Finnish gymnastics teacher (1842–1927)

Frans Viktor Heikel (23 August 1842 – 27 July 1927) was a Finland-Swedish gymnastics teacher, known as "the father of Finnish school gymnastics".

== Life ==
Heikel was born in Turku to educator and priest Henrik Heikel and Wilhelmina Johanna Schauman. He had ten siblings, including brother Felix Heikel (1844–1921), a bank manager and politician and sister Anna Heikel, head of the School for the Deaf. In 1873 Heikel married Hanna Kihlman. He was father to doctor Allan Phayllos Heikel (born 1885) and ethnologist Yngvar Heikel (born 1889). He was also cousin to ethnographer Axel Heikel and philologist Ivar Heikel.

Between 1867 and 1869 Heikel studied gymnastics in Stockholm and Germany. In 1869 he became a teacher of gymnastics at the Svenska normallyceum i Helsingfors (Swedish Normal School in Helsinki), and in 1873 a lecturer in gymnastics at the Nykarleby Seminary. From 1876 to 1911 he was senior lecturer in gymnastics at the University of Helsinki. He was awarded the title of professor in 1907 and was promoted to honorary doctor of medicine in 1919. Heikel helped found and taught at the Nya svenska samskolan, a private co-educational school in Helsinki, in 1888.

He developed a system based on Swedish and German gymnastics that reformed Finnish gymnastics. He was also interested in swimming, rowing and athletics. He was opposed to modern sports with its specialization, competitiveness and pursuit of records, while Artur Eklund, in a polemic with Heikel, expressed himself pejoratively about gymnastics.

Heikel participated extensively in the cultural and social endeavours of the time. In the 1860s, together with his sister Anna Heikel, he helped introduce the Baptist church to Finland.
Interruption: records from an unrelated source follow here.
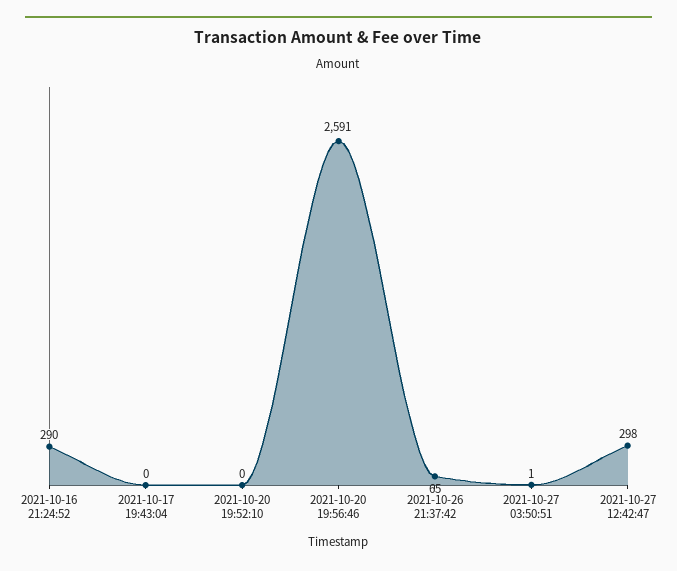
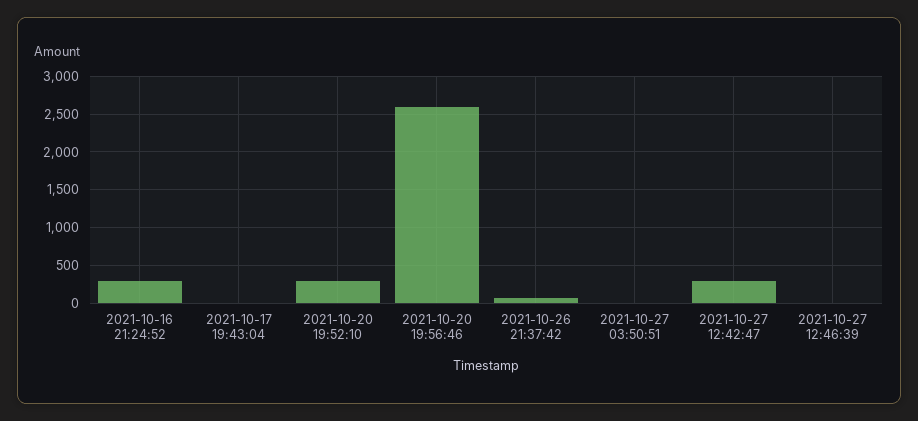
2021-10-20 19:52:10: 0 -> 300
2021-10-27 12:46:39: none -> 0

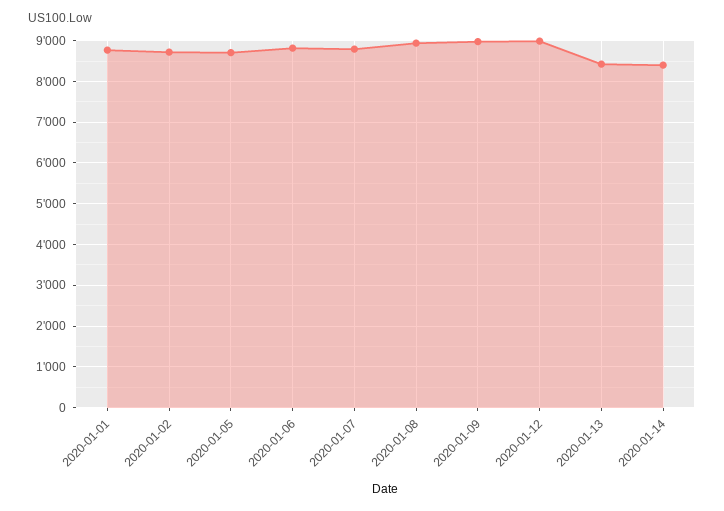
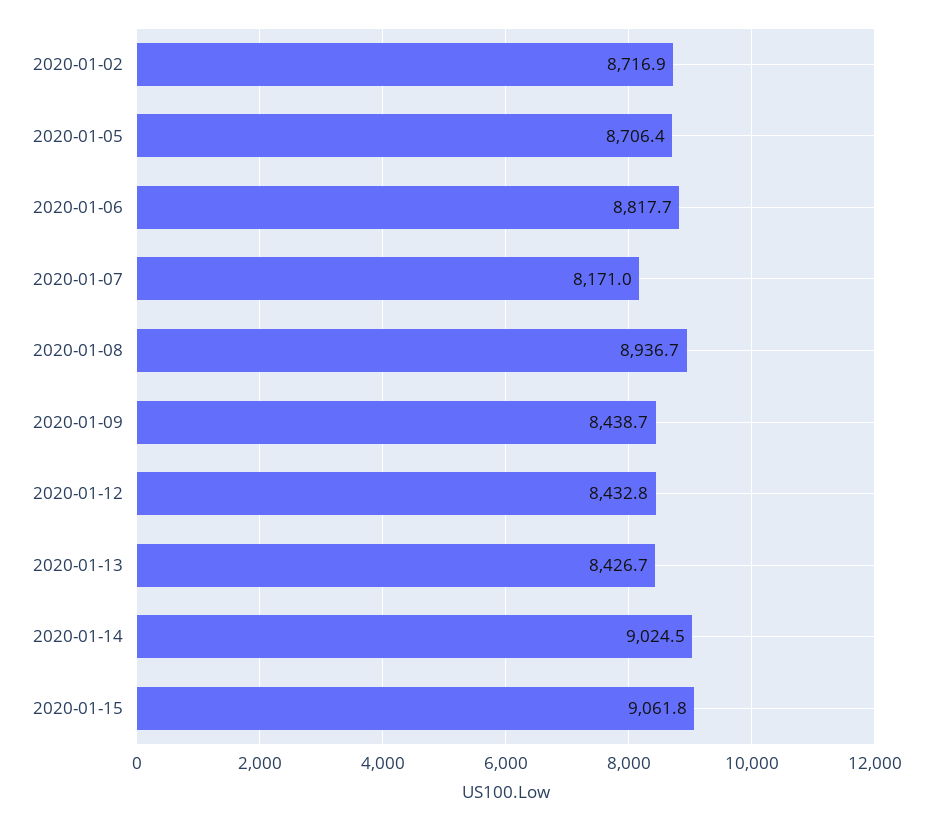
2020-01-01: 8800 -> none
2020-01-07: 8800 -> 8171
2020-01-09: 9000 -> 8438.7
2020-01-12: 9000 -> 8432.8
2020-01-14: 8400 -> 9024.5
2020-01-15: none -> 9061.8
Critical of the Evangelical Lutheran Church of Finland, he supported the foundation of the Association for Religious Freedom and Tolerance in Finland (Föreningen för religionsfrihet och tolerans i Finland, Suomen uskonvapaus ja suvaitsevaisuusyhdistys) in 1887; he was also involved in the Prometheus student society which campaigned for freedom of religion.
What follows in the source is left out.